Sacramento tax increase for infrastructure could conflict with climate law

An $8.5 billion tax increase in the city of Sacramento, California for infrastructure funding is […]

An $8.5 billion tax increase in the city of Sacramento, California for infrastructure funding is at risk after a regional planning agency claimed it conflicts with a climate law. 

The “Sacramento County Transportation Maintenance, Safety, and Congestion Relief Act of 2022,” is a developer-backed half-cent tax hike proposal that would help fund most of the county’s long-envisioned infrastructure projects for the next 40 years, from street repairs and pedestrian paths to highway expansions and mass transit improvements.

The ballot initiative is written in a way that would violate a climate-focused planning law passed 15 years ago, which would compromise the entire six-county region’s ability to secure funding. If the discrepancy isn’t resolved, state and federal agencies would likely cut off access to public dollars that are needed for most transportation and affordable housing projects.

The Sacramento Area Council of Governments (SACOG), the chief planning agency for 28 cities and counties, detailed the risks in an analysis last month. With a peer-review panel including faculty from UC Davis, UC Berkeley and UC Irvine, SACOG determined that “the region would likely fall short of meeting its state-mandated 19 percent per capita greenhouse gas reduction target by nearly 2 percent.”
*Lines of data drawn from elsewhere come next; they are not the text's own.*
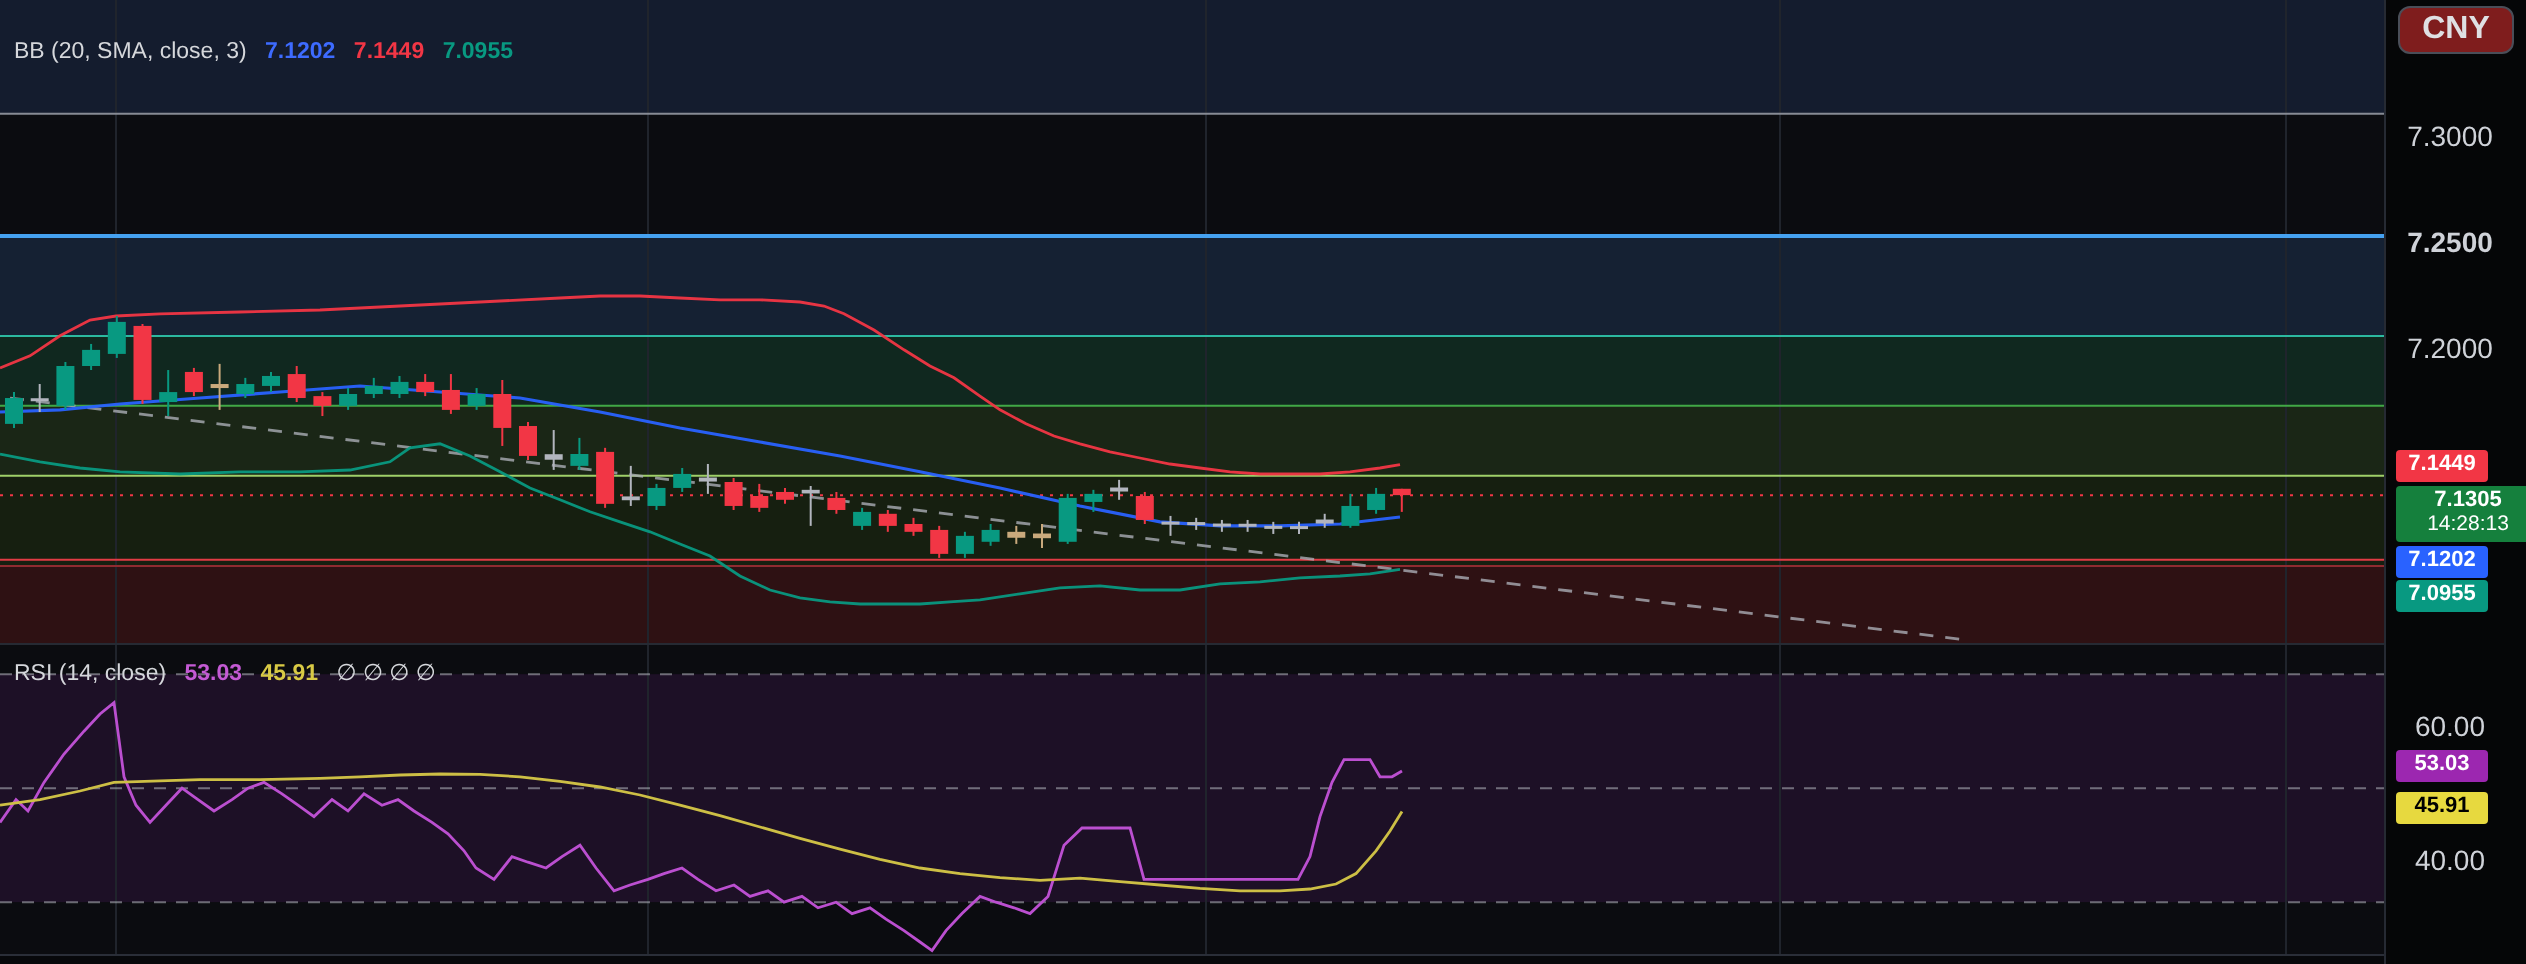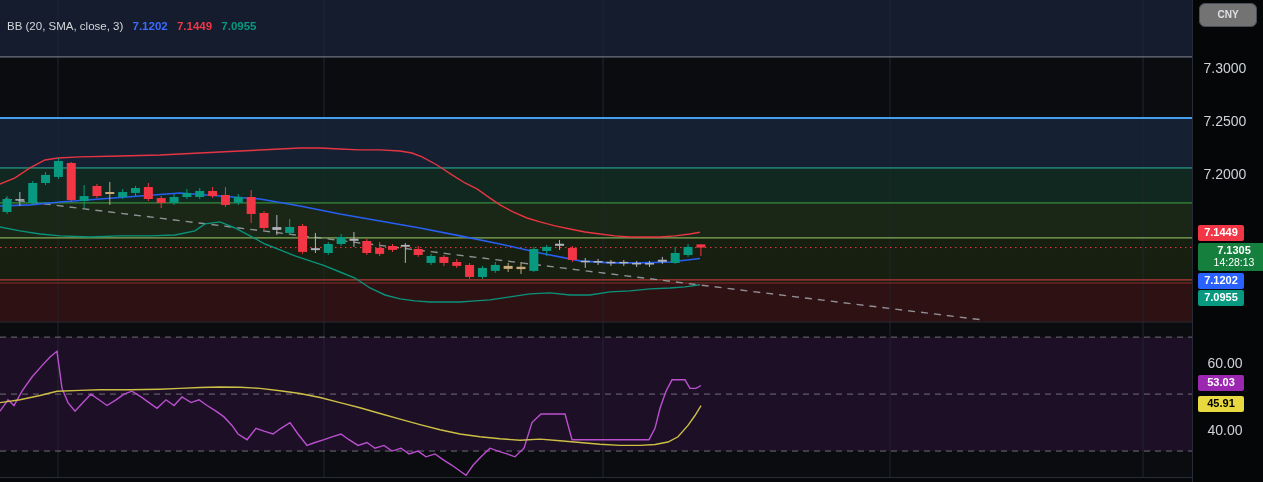--- a/index.html
+++ b/index.html
@@ -13,21 +13,21 @@
   .lg-label{color:#d5d7db;font-weight:500;}
   .bb-basis{color:#3d6bff;}
   .bb-upper{color:#f23645;}
   .bb-lower{color:#089981;}
   .rsi-val{color:#c45ad4;}
   .rsi-ma{color:#d9ca45;font-weight:700;}
   .rsi-extra{color:#d5d7db;font-weight:500;}
   .axis{position:absolute;left:1192px;top:0;width:71px;height:482px;background:#050607;
         border-left:1px solid #262a33;box-sizing:border-box;z-index:4;}
   .cny-btn{position:absolute;left:6px;top:3px;width:56px;height:22px;line-height:22px;text-align:center;
-        background:#737373;border:1px solid #4a4e58;border-radius:6px;color:#dfe0e3;font-size:10px;
+        background:#7f1d1d;border:1px solid #4a4e58;border-radius:6px;color:#dfe0e3;font-size:16px;
         font-weight:600;cursor:pointer;}
   .tick{position:absolute;left:0;width:64px;text-align:center;color:#cfd2d8;font-size:14px;transform:translateY(-50%);}
   .badge{position:absolute;left:5px;width:46px;border-radius:2px;text-align:center;color:#fff;
          font-size:11px;font-weight:700;transform:translateY(-50%);z-index:6;line-height:15px;}
   .badge .sub{display:block;font-weight:400;font-size:10.5px;line-height:12px;margin-top:-2px;}
   .time-axis{position:absolute;left:0;top:477px;width:1263px;height:5px;background:#07080b;
          border-top:1px solid #2a2e38;box-sizing:border-box;z-index:3;}
 </style>
 </head>
 <body>
@@ -194,25 +194,31 @@
     </svg>
 
 
   <div class="legend" style="top:20px">
     <span class="lg-label">BB (20, SMA, close, 3)</span>
     <span class="bb-basis">7.1202</span>
     <span class="bb-upper">7.1449</span>
     <span class="bb-lower">7.0955</span>
   </div>
 
+  <div class="legend" style="top:329px">
+    <span class="lg-label">RSI (14, close)</span>
+    <span class="rsi-val">53.03</span>
+    <span class="rsi-ma">45.91</span>
+    <span class="rsi-extra">∅ ∅ ∅ ∅</span>
+  </div>
 
   <div class="axis" id="price-axis">
     <div class="cny-btn">CNY</div>
   <div class="tick" style="top: 68px;">7.3000</div>
-      <div class="tick" style="top: 121px;">7.2500</div>
+      <div class="tick" style="top: 121px; font-weight: bold;">7.2500</div>
       <div class="tick" style="top: 174px;">7.2000</div>
       <div class="tick" style="top: 363px;">60.00</div>
       <div class="tick" style="top: 420px; margin-top: 10px;">40.00</div>
       <div class="badge" style="top: 233px; background: rgb(242, 54, 69); color: rgb(255, 255, 255); width: 46px; height: 16px;"><span>7.1449</span></div>
       <div class="badge" style="top: 257px; background: #15803d; color: rgb(255, 255, 255); width: 72px; height: 28px;"><span>7.1305</span><span class="sub">14:28:13</span></div>
       <div class="badge" style="top: 281px; background: rgb(41, 98, 255); color: rgb(255, 255, 255); width: 46px; height: 16px;"><span>7.1202</span></div>
       <div class="badge" style="top: 298px; background: rgb(8, 153, 129); color: rgb(255, 255, 255); width: 46px; height: 16px;"><span>7.0955</span></div>
       <div class="badge" style="top: 383px; background: rgb(156, 39, 176); color: rgb(255, 255, 255); width: 46px; height: 16px;"><span>53.03</span></div>
       <div class="badge" style="top: 404px; background: rgb(231, 217, 63); color: rgb(0, 0, 0); width: 46px; height: 16px;"><span>45.91</span></div>
     </div>

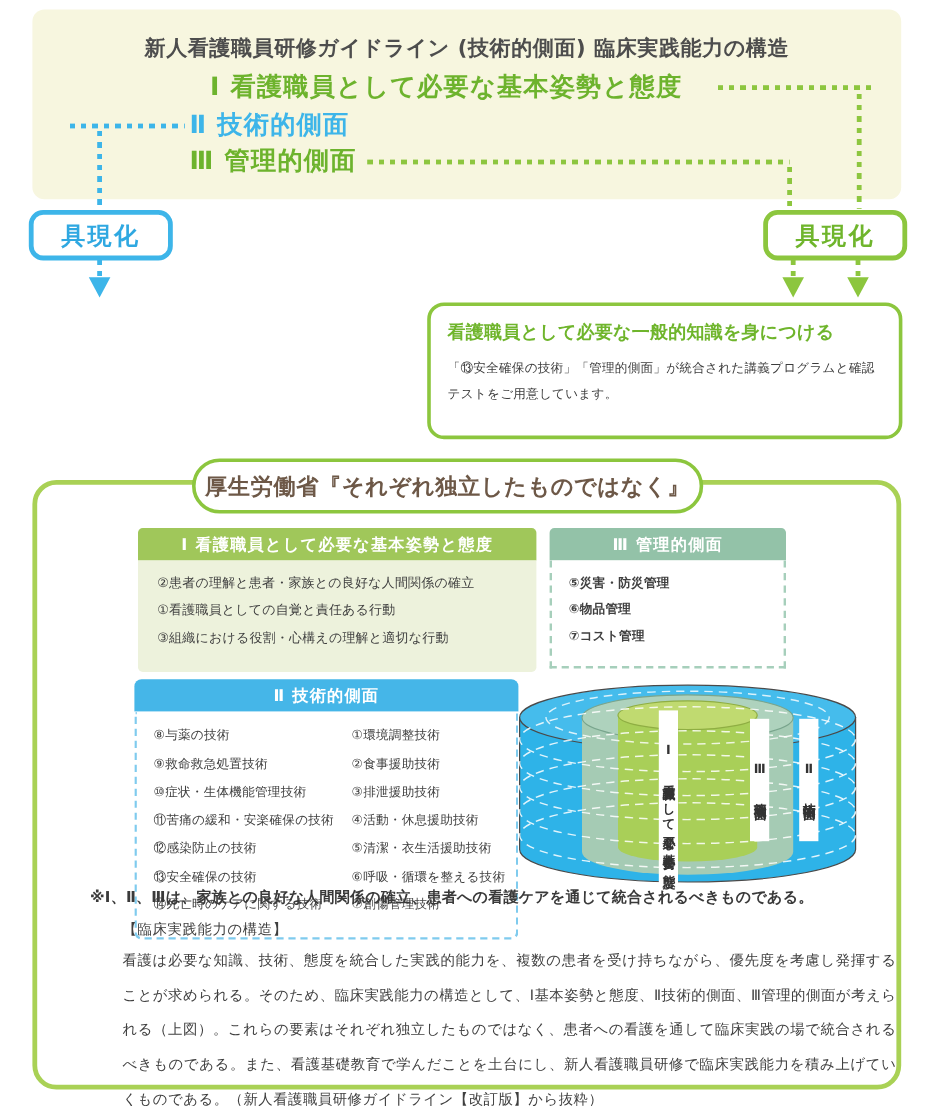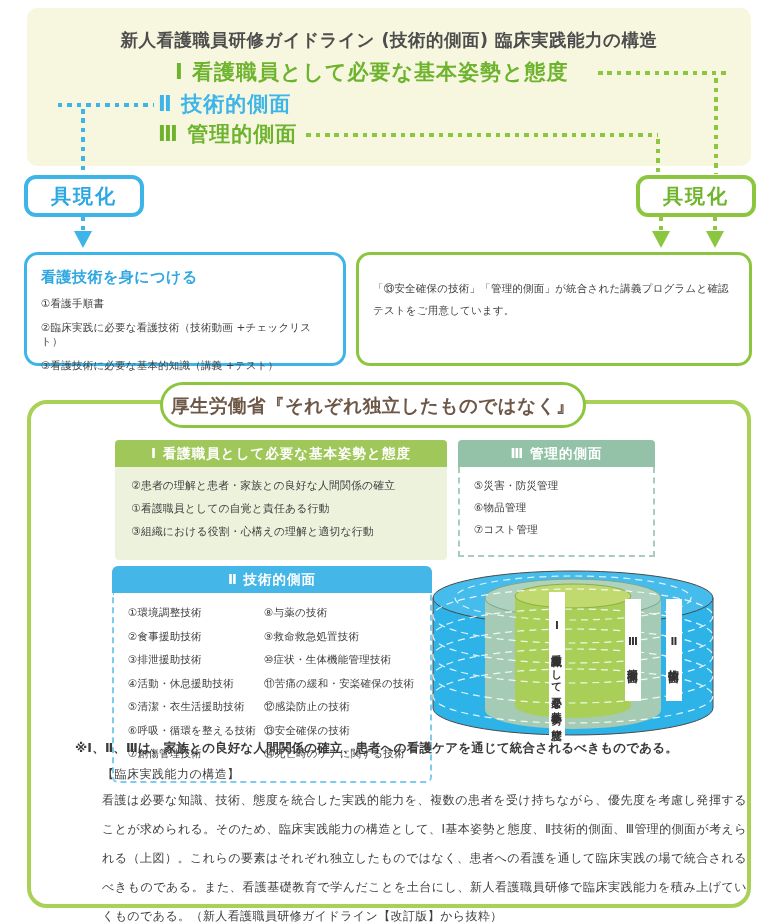--- a/index.html
+++ b/index.html
@@ -82,74 +82,69 @@
   <div class="abs badge b-blue" style="left:24px;top:175px;">具現化</div>
   <div class="abs badge b-green" style="left:636px;top:175px;">具現化</div>
 
   <div class="abs dots-v blue" style="left:81px;top:216px;height:14px;"></div>
   <div class="abs arrowhead ah-blue" style="left:74px;top:231px;"></div>
   <div class="abs dots-v green" style="left:659px;top:216px;height:14px;"></div>
   <div class="abs arrowhead ah-green" style="left:652px;top:231px;"></div>
   <div class="abs dots-v green" style="left:713px;top:216px;height:14px;"></div>
   <div class="abs arrowhead ah-green" style="left:706px;top:231px;"></div>
 
-  <div class="abs cbox b-blue" style="left:24px;top:252px;width:322px;height:114px;">
-    <div class="cbox-title-blue">看護技術を身につける</div>
-    <div class="cbox-item">①看護手順書</div>
-    <div class="cbox-item">②臨床実践に必要な看護技術（技術動画 +チェックリスト）</div>
-    <div class="cbox-item">③看護技術に必要な基本的知識（講義 +テスト）</div>
-  </div>
 
   <div class="abs cbox b-green" style="left:356px;top:252px;width:396px;height:114px;">
+    <div class="cbox-title-green">看護職員として必要な一般的知識を身につける</div>
     <div class="cbox-body">「⑬安全確保の技術」「管理的側面」が統合された講義プログラムと確認テストをご用意しています。</div>
   </div>
 
   <div class="abs panel"></div>
   <div class="abs pill">厚生労働省『それぞれ独立したものではなく』</div>
 
   <div class="abs" style="left:115px;top:440px;width:332px;">
     <div class="sec-header sec1-header">Ⅰ 看護職員として必要な基本姿勢と態度</div>
     <div class="sec1-body">
       <div class="sec1-item">②患者の理解と患者・家族との良好な人間関係の確立</div>
       <div class="sec1-item">①看護職員としての自覚と責任ある行動</div>
       <div class="sec1-item">③組織における役割・心構えの理解と適切な行動</div>
     </div>
   </div>
 
   <div class="abs" style="left:458px;top:440px;width:197px;">
     <div class="sec-header sec3-header">Ⅲ 管理的側面</div>
     <div class="dash-body sec3-body">
-      <div style="width:95px;">
+      <div style="width:95px;font-weight:bold;">
         <div class="mini-item">⑤災害・防災管理</div>
         <div class="mini-item">⑥物品管理</div>
         <div class="mini-item">⑦コスト管理</div>
       </div>
     </div>
   </div>
 
   <div class="abs" style="left:112px;top:566px;width:320px;">
     <div class="sec-header sec2-header">Ⅱ 技術的側面</div>
     <div class="dash-body sec2-body">
+      <div class="sec2-col" style="width:165px;">
+        <div class="mini-item">⑧与薬の技術</div>
+        <div class="mini-item">⑨救命救急処置技術</div>
+        <div class="mini-item">⑩症状・生体機能管理技術</div>
+        <div class="mini-item">⑪苦痛の緩和・安楽確保の技術</div>
+        <div class="mini-item">⑫感染防止の技術</div>
+        <div class="mini-item">⑬安全確保の技術</div>
+        <div class="mini-item">⑭死亡時のケアに関する技術</div>
+      </div>
       <div class="sec2-col" style="width:136px;">
         <div class="mini-item">①環境調整技術</div>
         <div class="mini-item">②食事援助技術</div>
         <div class="mini-item">③排泄援助技術</div>
         <div class="mini-item">④活動・休息援助技術</div>
         <div class="mini-item">⑤清潔・衣生活援助技術</div>
         <div class="mini-item">⑥呼吸・循環を整える技術</div>
         <div class="mini-item">⑦創傷管理技術</div>
-      </div>
-      <div class="sec2-col" style="width:165px;">
-        <div class="mini-item">⑧与薬の技術</div>
-        <div class="mini-item">⑨救命救急処置技術</div>
-        <div class="mini-item">⑩症状・生体機能管理技術</div>
-        <div class="mini-item">⑪苦痛の緩和・安楽確保の技術</div>
-        <div class="mini-item">⑫感染防止の技術</div>
-        <div class="mini-item">⑬安全確保の技術</div>
-        <div class="mini-item">⑭死亡時のケアに関する技術</div>
       </div>
     </div>
   </div>
 
   <div class="abs" style="left:429px;top:558px;width:288px;height:190px;">
     <svg width="288" height="190" viewBox="0 0 288 190">
 
       <path d="M4 40 L4 150 A140 27 0 0 0 284 150 L284 40 Z" fill="#2eb3e8" stroke="#4a4a4a" stroke-width="1"></path>
       <ellipse cx="144" cy="40" rx="140" ry="27" fill="#45bcec" stroke="#4a4a4a" stroke-width="1"></ellipse>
The analysis concluded a failure to do so “would jeopardize the region’s ability to compete for state transportation and housing funding programs.”

Sacramento Mayor Darrell Steinberg is trying to negotiate peace between the oversight agency and influential business and labor groups.

The group behind the measure, the Committee for a Better Sacramento, includes the California State Council of Laborers, the California Alliance for Jobs and the Sacramento Region Business Association. A 2017 state Supreme Court decision allows local governments to work with special interest groups to pass tax increases with approval by a simple majority of voters instead of the previously required two-thirds.

The majority of the projects in the initiative are roads and freeways, including $300 million earmarked for the Southeast Capital Connector, a 34-mile expressway linking Elk Grove, Rancho Cordova and Folsom.

The Sacramento Regional Transit District would receive over $2 billion if the measure passed, helping to fund light rail expansions to the international airport, Elk Grove, Citrus Heights, and Folsom, among other projects. The difference in carbon reductions, however, is 0.06 percent, SACOG calculated, showing that “the additional transit infrastructure does not mitigate for additional vehicle emissions enough to achieve the regional (greenhouse gas) reduction target.”

The 26 projects that break from the plan “would substantially increase per capita (greenhouse gas) emissions,” SACOG concluded, due to “the impact additional transportation capacity would have on the location of new housing and employment development, substantially altering the region’s land use forecast and travel patterns.”

The biggest potential loss for the region, as a result, would be gas tax revenues for infrastructure. Drivers throughout the Sacramento region would keep paying taxes at the pump, without reaping the benefits for the roads they drive on. Over the last four years, gas tax revenues have helped fund more than 440 projects across the region, bringing in hundreds of millions of dollars.